At this moment, his sense of self-preservation orients him towards survival within the community. He begins slashing the debts of those who are in business with his lord, hurriedly currying favor without mentioning his own failing circumstances. He would surely be popular with those whom he suddenly begins unburdening, though he never gives them a reason why he’s doing this. The commodities of oil and wheat bear great significance, as oil was used to light the dark, care for and anoint skin, and prepare food, while wheat would have been a staple grain of bread and life. Oil was also a metaphor for righteous deeds, and wheat for fertility, usually of the earth and feminine in character. The forgiveness of these owed substances to the account of the manager’s lord reduces that same lord’s resources of righteousness and fertility, robbing him of his contractual profit in exchange for the manager’s continued survival.
And yet, we come to the most baffling statement by the master and what I also find to be Jesus’ clearest point of the parable: “And his master commended the dishonest manager because he had acted shrewdly… (Luke 16.8)” If we focus only on the characters, it is indeed bewildering to find anything substantive in Jesus’ parable as it relates to living righteously in God’s economy. Yet that’s not where I find my own footing in this parable, instead, it is the phrase “because he had acted shrewdly”.

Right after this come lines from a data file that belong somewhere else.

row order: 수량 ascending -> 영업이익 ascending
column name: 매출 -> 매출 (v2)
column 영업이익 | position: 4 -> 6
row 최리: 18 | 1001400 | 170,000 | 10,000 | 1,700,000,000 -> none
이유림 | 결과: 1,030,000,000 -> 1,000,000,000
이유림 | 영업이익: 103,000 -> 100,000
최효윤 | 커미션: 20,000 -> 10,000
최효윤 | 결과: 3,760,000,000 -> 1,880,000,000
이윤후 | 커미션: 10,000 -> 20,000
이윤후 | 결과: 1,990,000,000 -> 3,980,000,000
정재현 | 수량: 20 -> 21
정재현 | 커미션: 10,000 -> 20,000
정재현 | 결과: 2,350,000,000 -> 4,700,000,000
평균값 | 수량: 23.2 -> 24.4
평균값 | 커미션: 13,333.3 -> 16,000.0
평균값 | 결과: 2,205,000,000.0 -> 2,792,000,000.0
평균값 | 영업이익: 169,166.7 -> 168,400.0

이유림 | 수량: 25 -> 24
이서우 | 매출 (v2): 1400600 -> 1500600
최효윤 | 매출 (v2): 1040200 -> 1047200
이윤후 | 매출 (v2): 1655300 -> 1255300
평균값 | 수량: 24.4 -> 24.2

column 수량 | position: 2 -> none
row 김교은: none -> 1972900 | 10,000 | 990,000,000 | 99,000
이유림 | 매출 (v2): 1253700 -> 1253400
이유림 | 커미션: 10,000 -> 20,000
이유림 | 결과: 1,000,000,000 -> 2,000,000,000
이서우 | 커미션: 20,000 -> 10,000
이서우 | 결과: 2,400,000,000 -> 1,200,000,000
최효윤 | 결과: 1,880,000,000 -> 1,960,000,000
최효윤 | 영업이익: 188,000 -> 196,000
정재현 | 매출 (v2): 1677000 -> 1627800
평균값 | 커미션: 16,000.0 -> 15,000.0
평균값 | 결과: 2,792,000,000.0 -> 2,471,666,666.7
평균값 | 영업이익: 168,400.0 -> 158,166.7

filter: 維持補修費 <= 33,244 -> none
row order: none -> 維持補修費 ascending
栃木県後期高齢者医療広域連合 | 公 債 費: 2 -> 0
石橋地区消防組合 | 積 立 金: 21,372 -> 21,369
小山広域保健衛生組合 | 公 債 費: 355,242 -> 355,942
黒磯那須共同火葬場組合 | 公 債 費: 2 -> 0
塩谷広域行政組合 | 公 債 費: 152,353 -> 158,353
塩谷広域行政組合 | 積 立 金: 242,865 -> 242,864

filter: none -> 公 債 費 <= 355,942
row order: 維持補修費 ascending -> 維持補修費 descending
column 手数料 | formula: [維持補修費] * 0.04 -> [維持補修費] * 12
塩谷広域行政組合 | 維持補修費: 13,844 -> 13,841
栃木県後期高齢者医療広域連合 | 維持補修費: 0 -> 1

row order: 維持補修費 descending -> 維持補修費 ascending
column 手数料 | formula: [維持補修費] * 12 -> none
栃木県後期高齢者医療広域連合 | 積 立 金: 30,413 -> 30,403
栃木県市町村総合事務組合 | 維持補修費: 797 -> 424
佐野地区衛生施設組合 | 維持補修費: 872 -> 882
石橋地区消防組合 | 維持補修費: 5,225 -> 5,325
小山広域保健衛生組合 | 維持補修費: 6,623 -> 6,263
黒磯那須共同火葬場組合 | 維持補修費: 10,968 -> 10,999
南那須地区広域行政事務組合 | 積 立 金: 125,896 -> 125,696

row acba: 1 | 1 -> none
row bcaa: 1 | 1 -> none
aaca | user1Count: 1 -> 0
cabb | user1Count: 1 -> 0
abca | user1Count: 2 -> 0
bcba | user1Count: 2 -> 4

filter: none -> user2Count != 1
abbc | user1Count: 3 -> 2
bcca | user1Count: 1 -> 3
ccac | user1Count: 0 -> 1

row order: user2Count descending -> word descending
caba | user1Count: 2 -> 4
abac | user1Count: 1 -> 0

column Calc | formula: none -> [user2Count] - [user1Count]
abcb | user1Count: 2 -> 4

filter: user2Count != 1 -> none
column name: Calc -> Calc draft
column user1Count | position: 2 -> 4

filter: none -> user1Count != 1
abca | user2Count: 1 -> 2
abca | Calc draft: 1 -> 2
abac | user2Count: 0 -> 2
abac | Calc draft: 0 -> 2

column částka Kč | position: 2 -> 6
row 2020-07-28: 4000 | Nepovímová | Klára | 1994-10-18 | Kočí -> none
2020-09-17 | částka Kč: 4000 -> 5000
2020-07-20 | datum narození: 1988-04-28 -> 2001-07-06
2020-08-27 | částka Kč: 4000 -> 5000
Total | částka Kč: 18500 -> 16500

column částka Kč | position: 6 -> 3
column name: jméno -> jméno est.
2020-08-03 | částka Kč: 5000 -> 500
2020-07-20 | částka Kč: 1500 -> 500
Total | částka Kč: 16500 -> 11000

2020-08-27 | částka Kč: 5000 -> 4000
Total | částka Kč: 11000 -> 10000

The word for “shrewdly” here is φρονίμως, and it means “intelligent”, “wise”, “prudent”, or “mindful of one’s interests”.5 My personal footing to find meaning here rests on this notion: that God is always giving us signs to act prudently as Christ’s body in this world in relation to our communities and our neighbors, especially in the light of Jesus’ good news. Luke’s gospel is littered with parables of literal wake-up calls, for bridesmaids, kings, masters of vineyards, and among family members. One could argue that all four gospels, and that Jesus’ life itself, is THE wake-up call of the divine for all of humanity, calling us to live in harmonious peace and justice in the knowledge of God’s grace and love. My sense is that Jesus’ parable here is not about the characters themselves, but the actions they take when they see the end coming. That is the message to Jesus’ disciples on their way to Jerusalem and to his death.
How we respond in the face of God’s signs in our lives tells the story of who we really are, regardless of our intention. By setting up a vile character who redistributes debts as a response to being told of his own demise, the manager serves as an object lesson: we cannot run from the results of our actions, but we can nevertheless act differently in the face of the end.
What wake-up calls are we receiving in our time, individually and as a community? What behaviors have we habituated, and how will they inform us as we move in the world when we are called to account? What are the ways we can act prudently, mindful of God’s love in a world so desperate for it? How do we redistribute righteousness and possibility in the face of debts, our own or otherwise? What is it to be swift and prudent in God’s economy? Amen.
- Amy-Jill Levine, The Jewish Annotated New Testament, p128.
- διασκορπίζων, http://greekbible.com/, accessed 9/16/2022.
- κύριος, http://greekbible.com/, accessed 9/16/2022.
- Raymond E. Brown, An Introduction to the New Testament, pg. 249.